Towards Performance Comparability: An Implementation of New Metrics into the ASReview Active Learning Screening Prioritization Software for Systematic Literature Reviews
MetadataShow full item record
Simulation-based Active Learning (AL) studies have demonstrated the potential of machine learning methods in reducing manual screening workload in systematic literature reviews. The second most used performance metric in this field is Work Saved Over Sampling (WSS), which aims to measure the reduction in screening effort. A drawback of the WSS metric, however, is its sensitivity to dataset class imbalance, which leads to biased performance comparisons across datasets. In this light, two main features were added to the state-of-the-art and open-source simulation software ASReview, which offers a unique infrastructure for testing different AL model and feature extractor combinations across datasets. First, the confusion matrix was implemented into the ASReview software, which was subsequently used to implement the True Negative Rate (TNR), shown to be equal to the normalized WSS (Kusa et al., 2023).
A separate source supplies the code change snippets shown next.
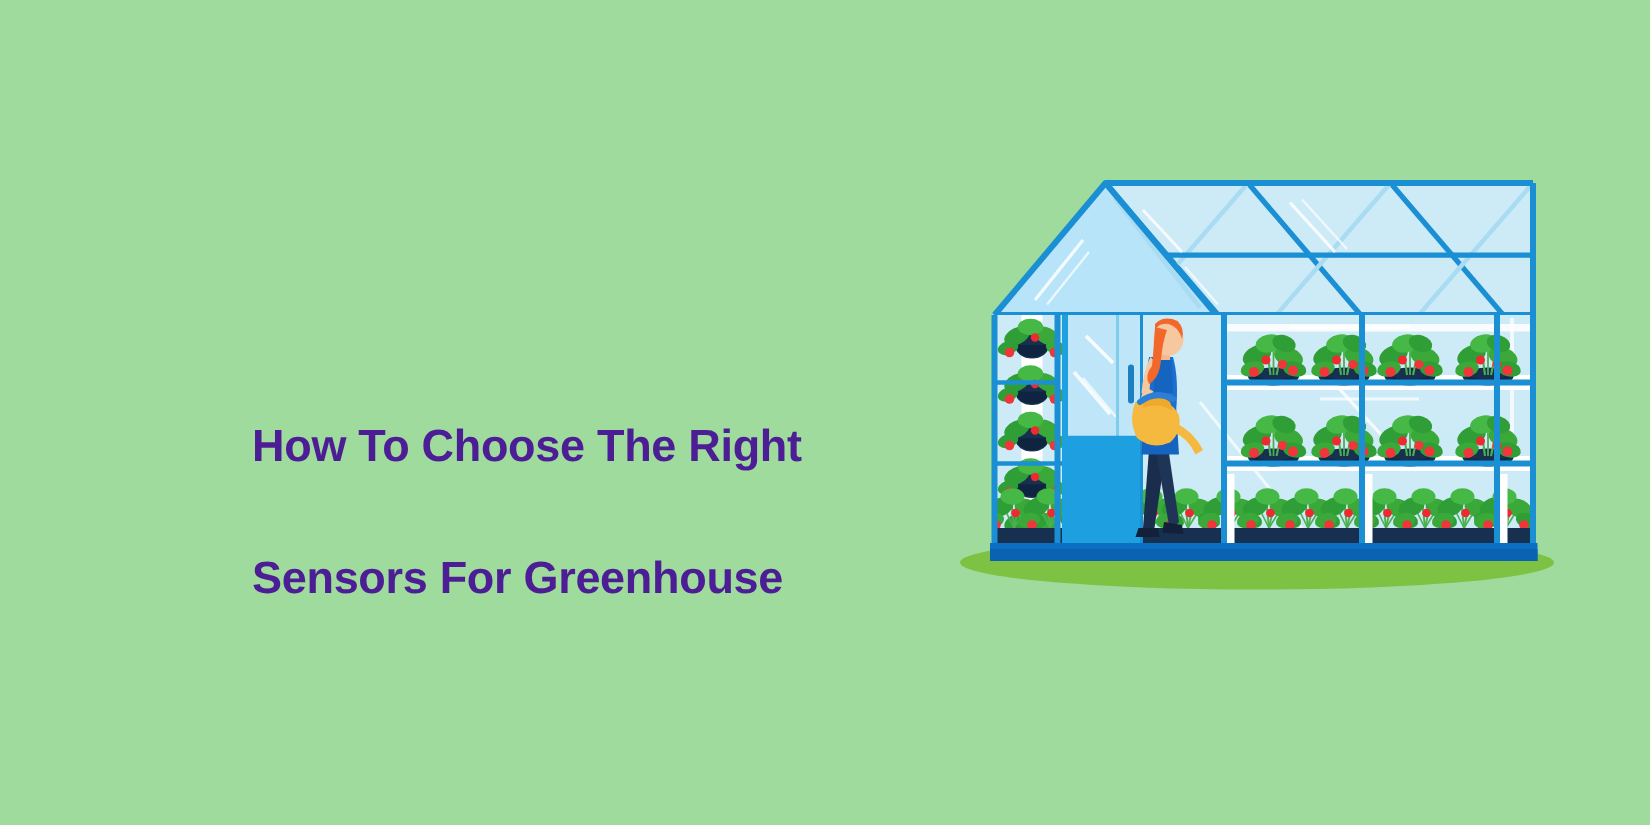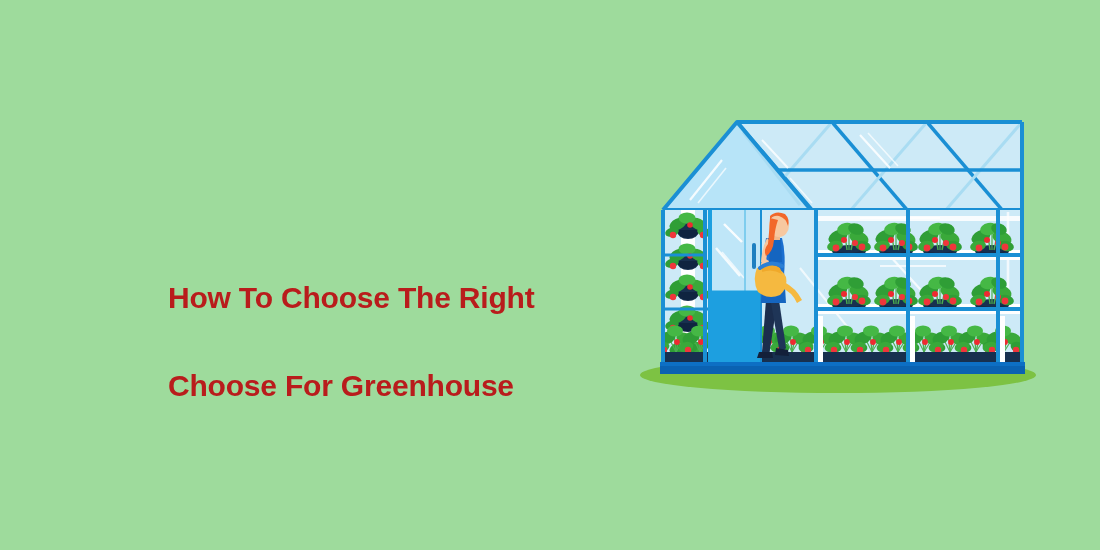--- a/index.html
+++ b/index.html
@@ -25,7 +25,7 @@
     left: 168px;
     top: 212px;
     width: 520px;
-    color: #b91c1c;
+    color: #4c1d95;
     font-family: "Liberation Sans", sans-serif;
     font-weight: bold;
     font-size: 30px;

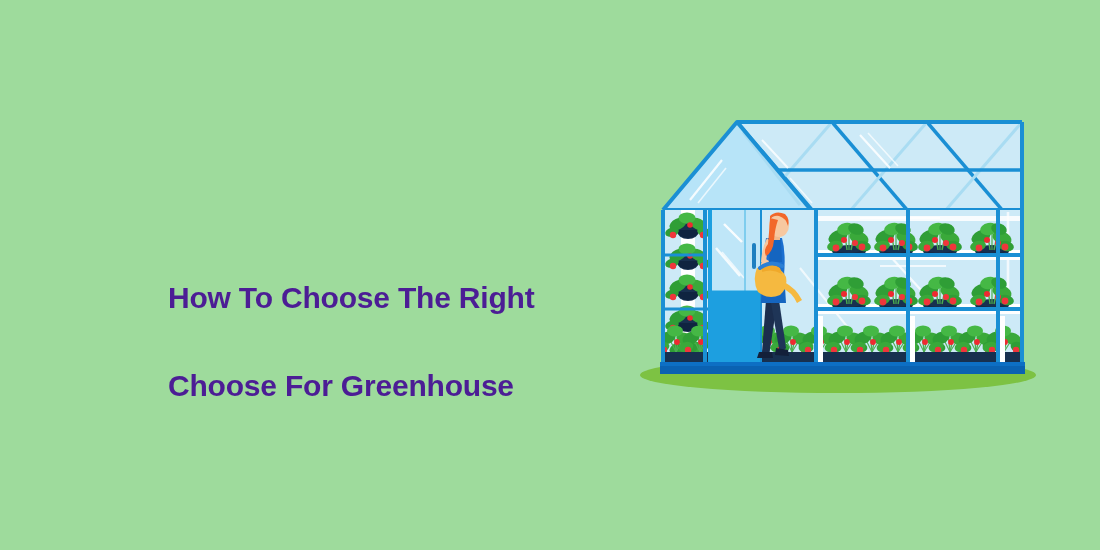--- a/index.html
+++ b/index.html
@@ -327,7 +327,7 @@
 
   <h1 id="headline">
     <span class="hl-line">How To Choose The Right</span>
-    <span class="hl-line">Choose For Greenhouse</span>
+    <span class="hl-line">Sensors For Greenhouse</span>
   </h1>
 
 </div>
These advancements, previously absent in the software, represent a step towards achieving a more comprehensive understanding of AL performance in SLR tasks. Specifically, the adjustment for class imbalance facilitates further study of data characteristics related to model performance beyond class imbalance. This enhanced understanding enables researchers and practitioners to make more informed decisions in selecting and fine tuning AL models, ultimately leading to more efficient screening in practice.